My best sellers are anything citrus scented,  anything rose scented, anything spice scented, and anything vanilla scented. Berry scents and oatmeal scents are also hot.


----------



## llineb (Jun 21, 2009)

cindymeredith said:
			
		

> I agree with Tabitha and was going to post those 2 before I even read her post. Pink Sugar and Lovespell are must haves!



where do you get this pink sugar?  people rave about this and i thought it was from  daystar but couldn't find it.
my top sellers have been the red clover tea and lilac.  also citrus splash from SS.


----------



## gcfanca (Jun 26, 2009)

Peaks carries it..personally the smell nauseates me but people like it.


----------



## bbkimberly (Sep 8, 2009)

search for a lush dup. for Karma- it's a patchouli, orange, lemongrass, and a few other scents, but guys and gals LOVE it.


----------



## Guest (Sep 8, 2009)

Thanks for the tip 

Kitn


----------



## SilverMaple (Sep 22, 2009)

OMH is my continuous best-seller.  I use Brambleberry's OMH and find it sells much better than those from other suppliers.

Indian Summer from Sweetcakes, but it's been discontinued!

Blueberry Muffin (Sweetcakes Blueberry and Special Edition Vanilla)

Baby (dupe of Baby Grace) from WSP


----------



## Saltysteele (Sep 22, 2009)

what is OMH?

while i haven't sold any, so can't say it's a best seller, WSP's amazing style (dupe of Philosphy's Amazing Grace) has been EXTREMELY popular among the 15-20 people whose noses i have shoved it up


----------



## pops1 (Sep 22, 2009)

Hi Saltysteele
OMH...Oatmeal Milk & Honey
Brambleberries has a great version of this and it seems to appeal to everybody,male,female,young & old,its a warm comforting fragrance and is very popular.


----------



## Twilitr (Oct 5, 2009)

Love Spell as in THE LoveSpell scent from Victoria Secret? ......if so oh where oh where can i get this/make?


----------



## ibariaSoap (Oct 13, 2009)

I didn't know you could get Love Spell! I am SO on it! 

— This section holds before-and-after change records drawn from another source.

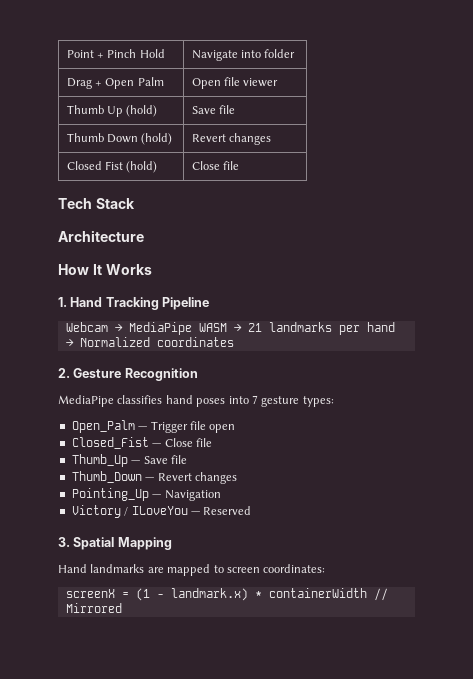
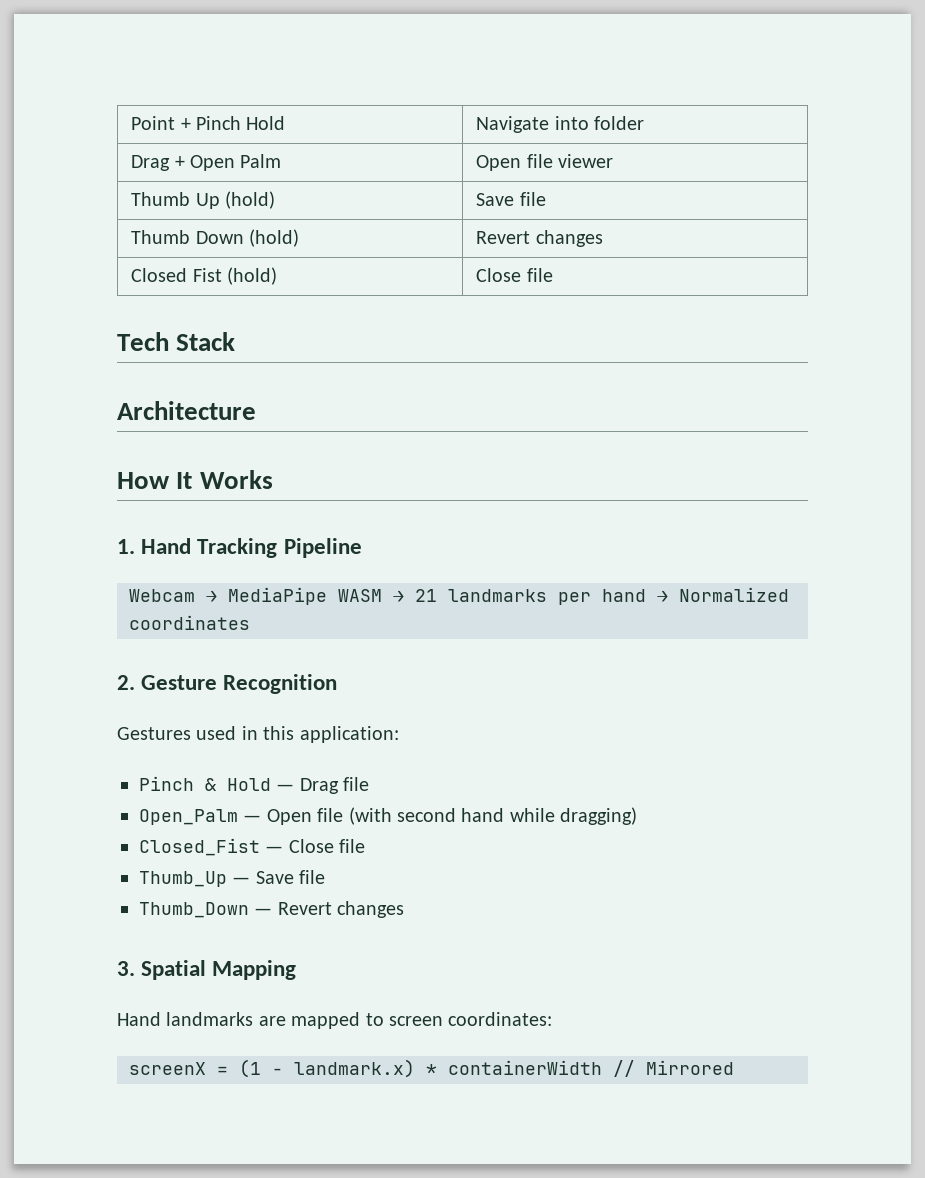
- MediaPipe classifies hand poses into 7 gesture types:
- Open_Palm — Trigger file open
+ Gestures used in this application:
+ Pinch & Hold — Drag file
+ Open_Palm — Open file (with second hand while dragging)
- Pointing_Up — Navigation
- Victory / ILoveYou — Reserved

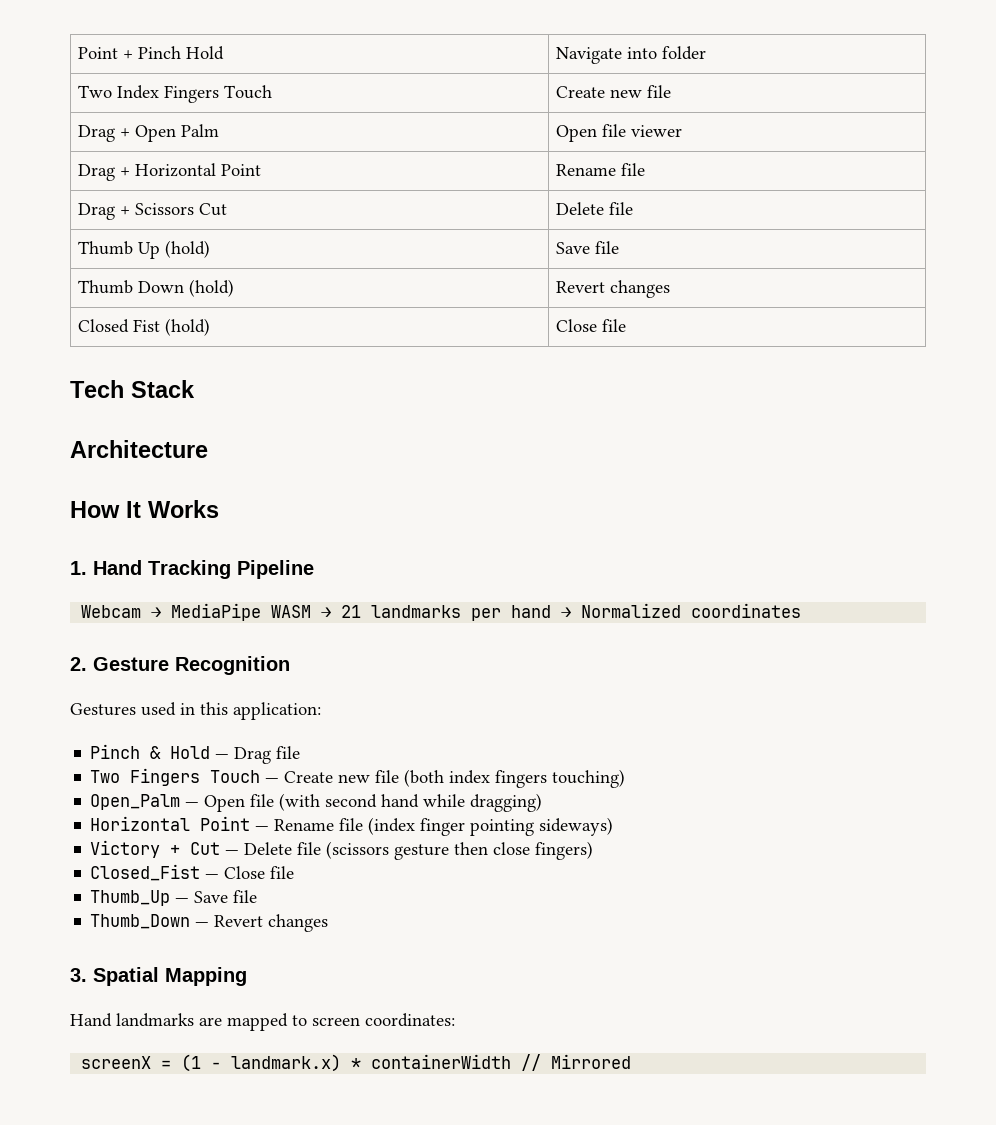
+ Two Index Fingers Touch | Create new file
+ Drag + Horizontal Point | Rename file
+ Drag + Scissors Cut | Delete file
+ Two Fingers Touch — Create new file (both index fingers touching)
+ Horizontal Point — Rename file (index finger pointing sideways)
+ Victory + Cut — Delete file (scissors gesture then close fingers)

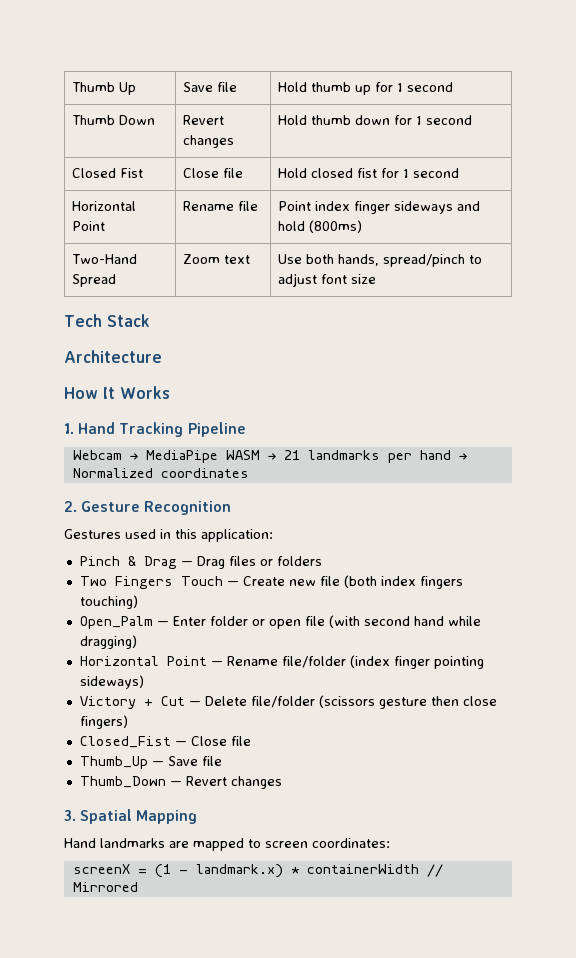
- Point + Pinch Hold | Navigate into folder
- Two Index Fingers Touch | Create new file
- Drag + Open Palm | Open file viewer
- Drag + Horizontal Point | Rename file
- Drag + Scissors Cut | Delete file
- Thumb Up (hold) | Save file
- Thumb Down (hold) | Revert changes
- Closed Fist (hold) | Close file
+ Thumb Up | Save file | Hold thumb up for 1 second
+ Thumb Down | Revert changes | Hold thumb down for 1 second
+ Closed Fist | Close file | Hold closed fist for 1 second
+ Horizontal Point | Rename file | Point index finger sideways and hold (800ms)
+ Two-Hand Spread | Zoom text | Use both hands, spread/pinch to adjust font size
- Pinch & Hold — Drag file
+ Pinch & Drag — Drag files or folders
- Open_Palm — Open file (with second hand while dragging)
+ Open_Palm — Enter folder or open file (with second hand while dragging)
- Horizontal Point — Rename file (index finger pointing sideways)
+ Horizontal Point — Rename file/folder (index finger pointing sideways)
- Victory + Cut — Delete file (scissors gesture then close fingers)
+ Victory + Cut — Delete file/folder (scissors gesture then close fingers)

I wish I could make a car freshener with that scent!


----------



## debsmad (Oct 13, 2009)

...


----------



## ohsoap (Oct 13, 2009)

Lavender, Unscented and Black Raspberry Vanilla.


----------



## jcso339 (Oct 28, 2009)

I haven't even heard of Pink Sugar or Lovespell. No one has even asked for it. I guess it really must depend on regions. Anything citrus, musky for men, lavender, and oatmeals are popular here in SE Texas


----------



## God'sCountryGirl (Oct 28, 2009)

jcso339 said:
			
		

> I haven't even heard of Pink Sugar or Lovespell. No one has even asked for it. I guess it really must depend on regions. Anything citrus, musky for men, lavender, and oatmeals are popular here in SE Texas


I haven't either and I live in GA.  I am ordering it for sure tho. is there a way to make it?lol i want to make everything.


----------



## pops1 (Oct 28, 2009)

Pink Sugar is very popular with the younger set there is also a Blue sugar which is a more spicy Manly scent a take on "Aquolina Blue Sugar" and l just love this and get that asked for it all the time.


----------